One of the reasons to buy a term plan is to not pass on your liabilities to your family in case of your demise. This can be a home loan or business loan.

It is normally a recommendation that you buy a term cover equivalent to the loan amount. But in case you know you are self-sufficient and will not require loans to support living expenses, you may not have a Term Plan.

Situation 3 – Have or made significant assets

One can build assets by investing, or by inheritance. If a person’s net worth has exceeded, his liabilities are nil or very less compared to assets amassed, and one cannot have term life insurance.

How many assets? It is a personal call. It is better if one calculates this using expense & income adjustment methods so that he is sure of his thinking.

Also, problems come when personal assets like homes where family lives are valued more than other disposable assets. Also one needs to take care of liquidity aspects. Assets like financal are liquid and can help the family in need. But what about Property? Is it so liquid?

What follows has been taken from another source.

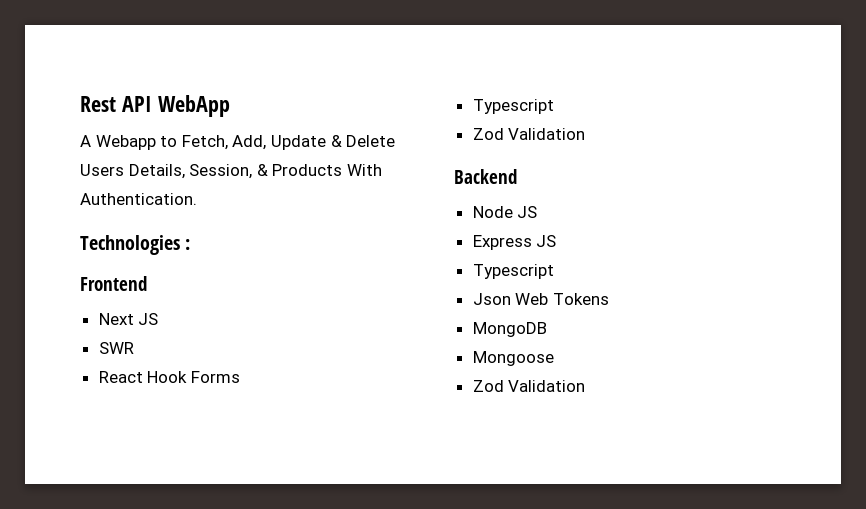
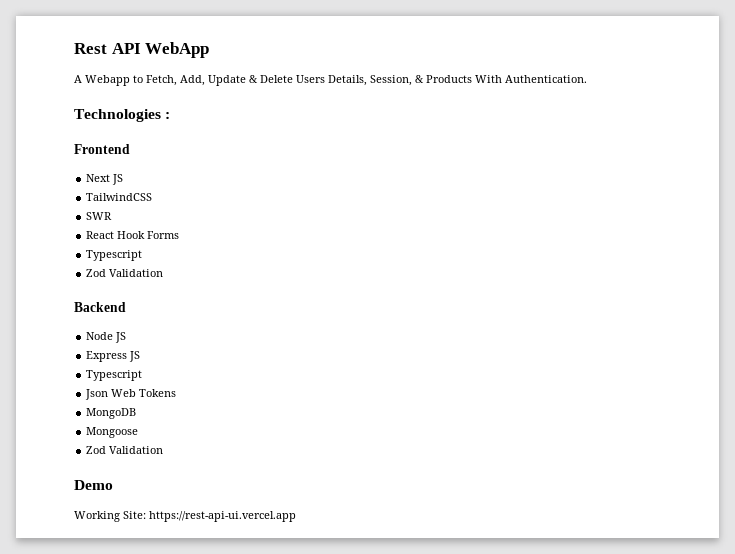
(159, 319) none -> [86,193,153,201] // TailwindCSS
(586, 386) none -> [74,480,113,490] [74,511,296,522] // Demo // Working Site: https://rest-api-ui.vercel.app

What if the property is family owned and you have a part of the ownership?

Situation 4 – To ONLY Save Tax

This is quite common that one rushes to buy insurance when tax filing deadlines arrive.

Term Plans of any other insurance are not required when you just want to save tax.

To save tax one can have various options like PPF, NPS, NSC, ELSS, etc.. so one must not buy plans which are commitments for many years to come.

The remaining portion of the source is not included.